(Collection entries)

____

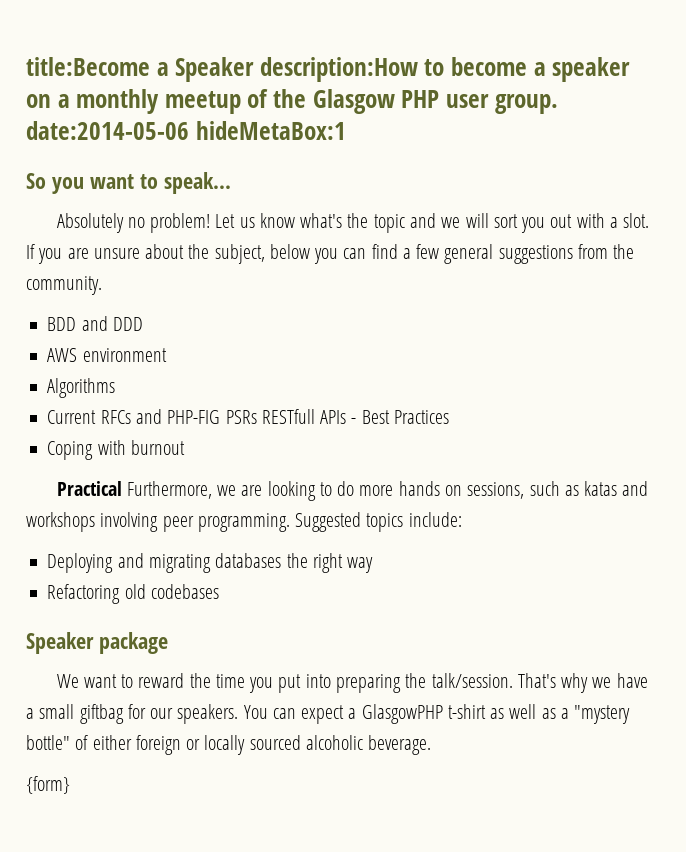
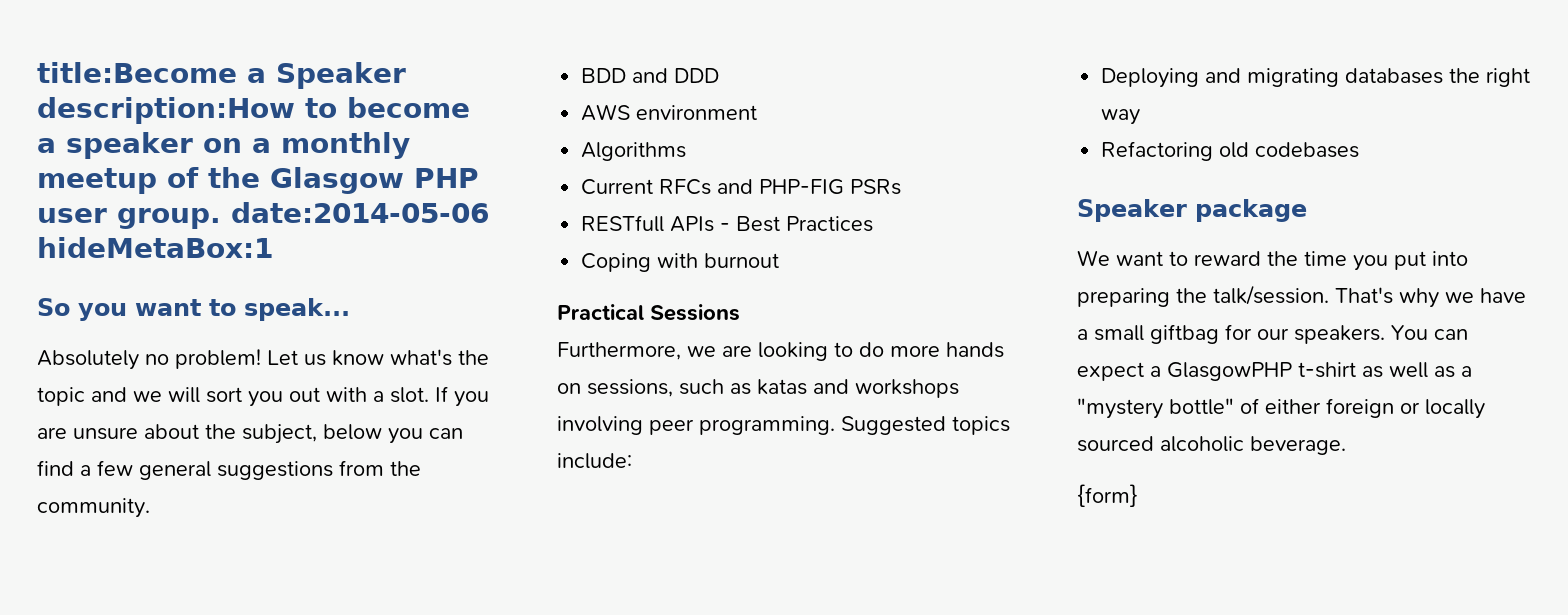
(257, 417) none -> (902, 187) //
(122, 488) none -> [650,304,740,321] Sessions //

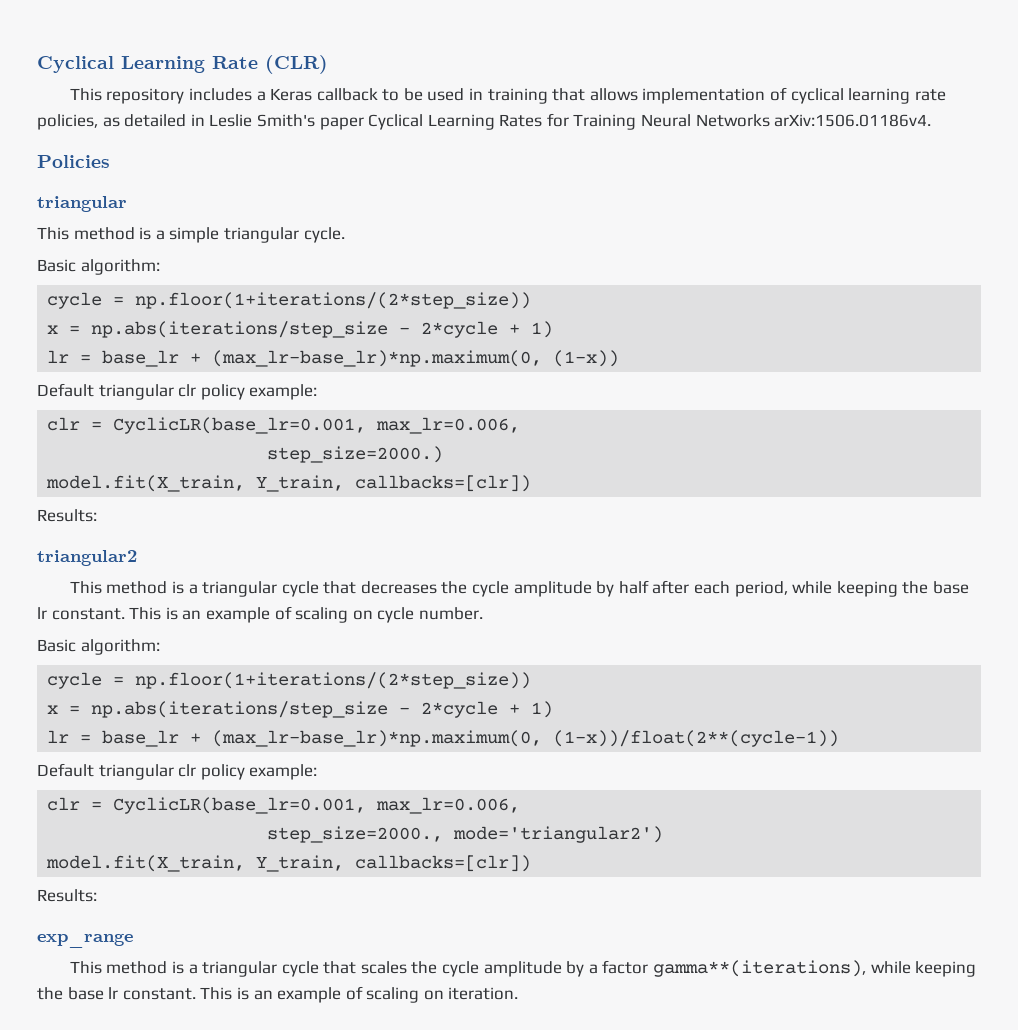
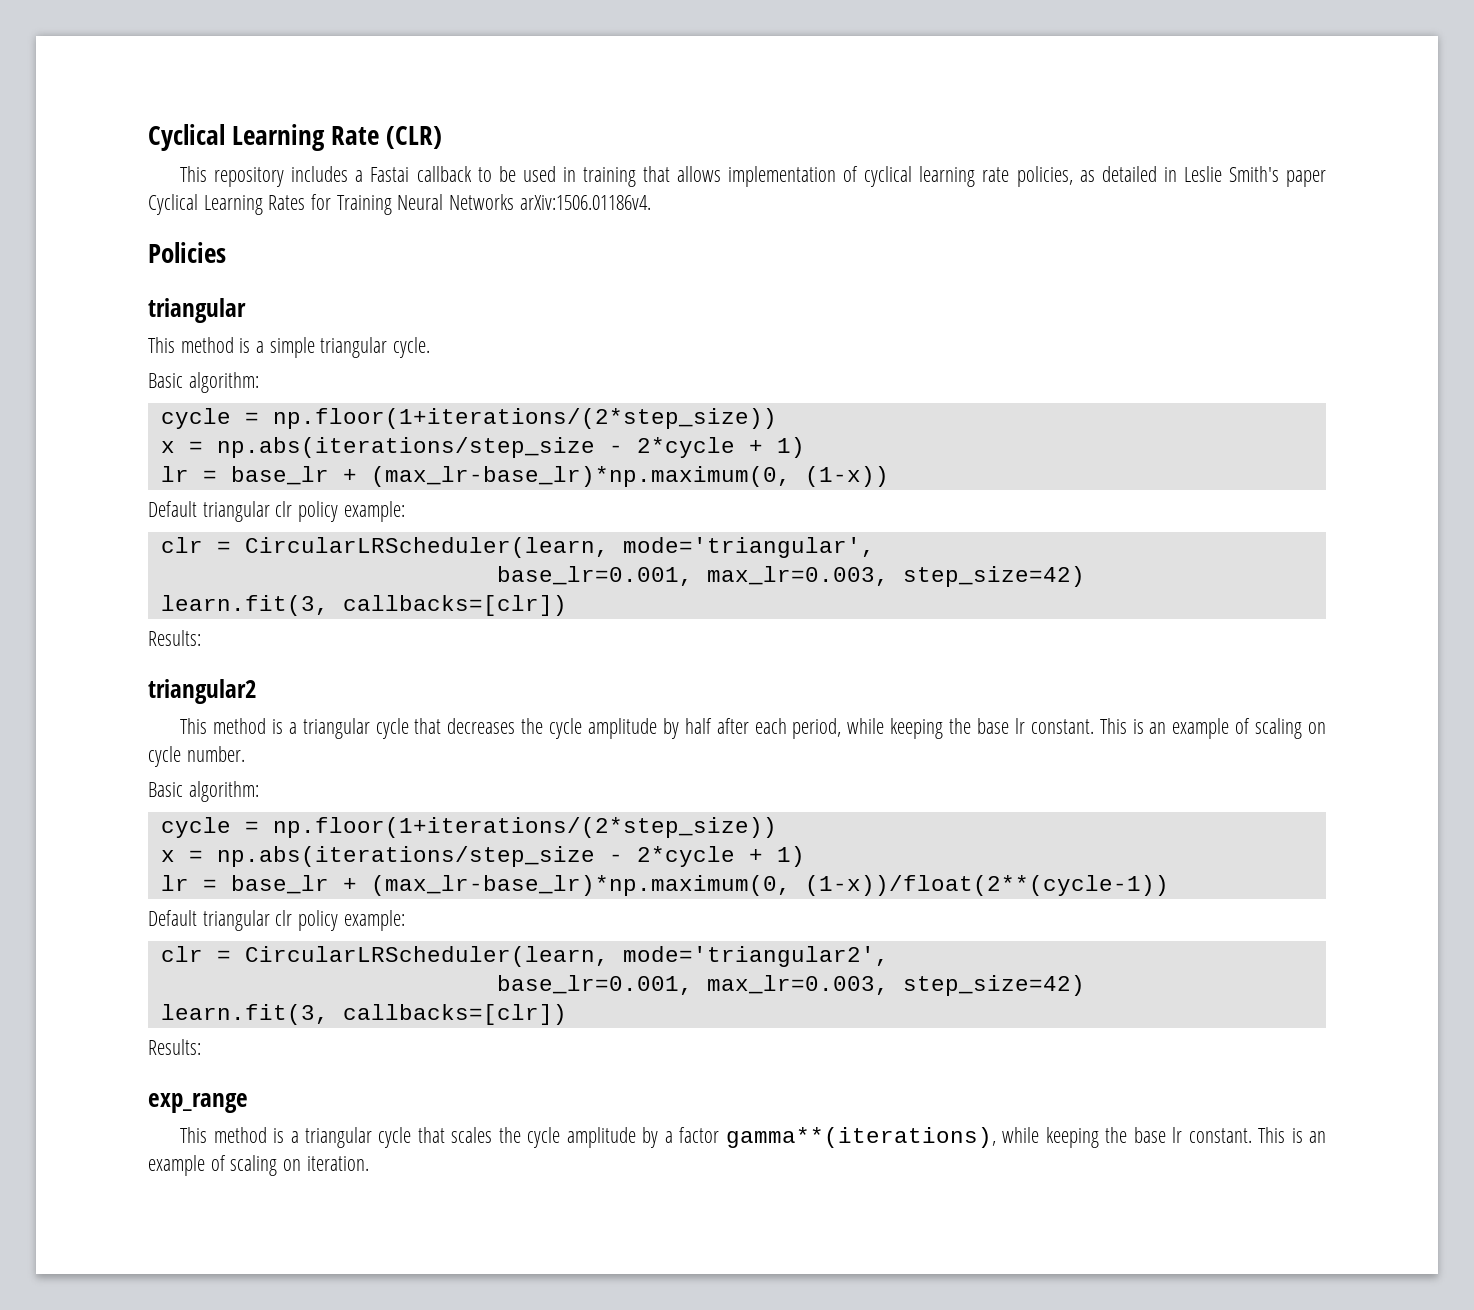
[270,88,313,101] Keras -> [370,167,410,182] Fastai
[113,417,521,434] [267,446,444,463] [46,475,345,492] CyclicLR(base_lr=0.001, max_lr=0.006, // step_size=2000.) // model.fit(X_train, Y_train, -> [244,537,875,558] [496,566,1085,587] [160,595,329,616] CircularLRScheduler(learn, mode='triangular', // base_lr=0.001, max_lr=0.003, step_size=42) // learn.fit(3,
[113,797,521,814] [267,826,664,843] [46,855,345,872] CyclicLR(base_lr=0.001, max_lr=0.006, // step_size=2000., mode='triangular2') // model.fit(X_train, Y_train, -> [244,946,889,967] [496,975,1085,996] [160,1004,329,1025] CircularLRScheduler(learn, mode='triangular2', // base_lr=0.001, max_lr=0.003, step_size=42) // learn.fit(3,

____

- TASK OBJECTIVE -
Given the records above, reproduce precisely and only the lines between the line holding "[270,88,313,101] Keras ->" and the line holding "[113,417,521,434] [267,446,444,463] [46,475,345,492]", inclusive.

- EXPECTED OUTPUT -
[270,88,313,101] Keras -> [370,167,410,182] Fastai
[113,417,521,434] [267,446,444,463] [46,475,345,492] CyclicLR(base_lr=0.001, max_lr=0.006, // step_size=2000.) // model.fit(X_train, Y_train, -> [244,537,875,558] [496,566,1085,587] [160,595,329,616] CircularLRScheduler(learn, mode='triangular', // base_lr=0.001, max_lr=0.003, step_size=42) // learn.fit(3,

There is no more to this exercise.